Of course there's also the "Disgust as source of amusement" category—the belching slugs scene in the second Harry Potter book, for example, or the Walter the Farting Dog series of kids' books. Although I enjoy a good laugh as much as the next person, I don't think I'm particularly interested in this modality unless it's doing something a little more unusual or subversive than just playing the gross-out for laughs.
On the other hand, there are a few things I'm looking to add...

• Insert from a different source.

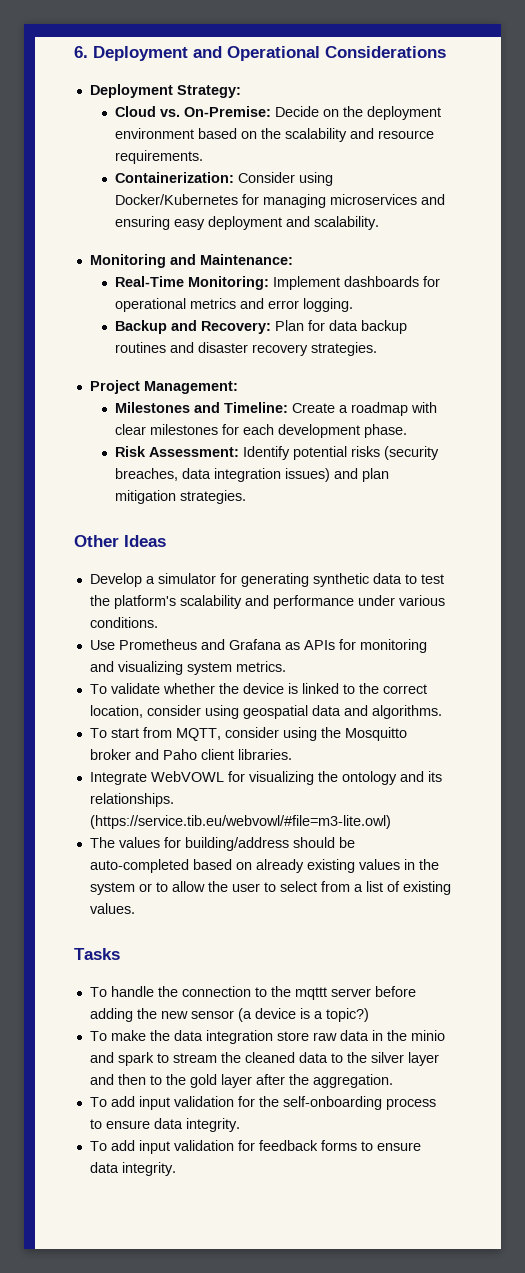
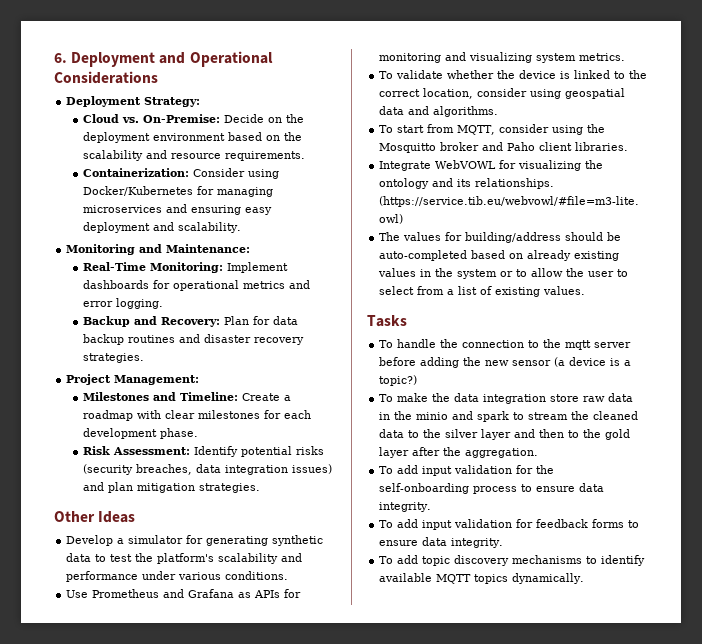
- To handle the connection to the mqttt server before adding the new sensor (a device is a topic?)
+ To handle the connection to the mqtt server before adding the new sensor (a device is a topic?)
+ To add topic discovery mechanisms to identify available MQTT topics dynamically.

Things I'm particularly interested in adding to the list:
- Subjective descriptions of the experience of disgust (the "Disgust as Human Experience" category);
- Works that confront or problematize the easy equation of physical and moral repulsiveness (books which, for example, feature a physically disabled or deformed person with a non-predatory sex drive and/or healthy sex life);
- Works which, on the other hand, present an extreme parallel between moral and physical disgustingness, in a way that's either a solid "typical" example or goes far beyond the norm (I want examples of this but it's so common that I can hardly do an exhaustive catalog);
- A book of theory that looks into the human desire to seek out "gross-out" experiences (one assumes it's about the thrill of transgression, but why that type of transgression in particular?);
- Works that portray disgusting things neutrally, as a simple fact of life.
And really, anything that leaps to mind after reading through this early bibliography, I'd love to hear it!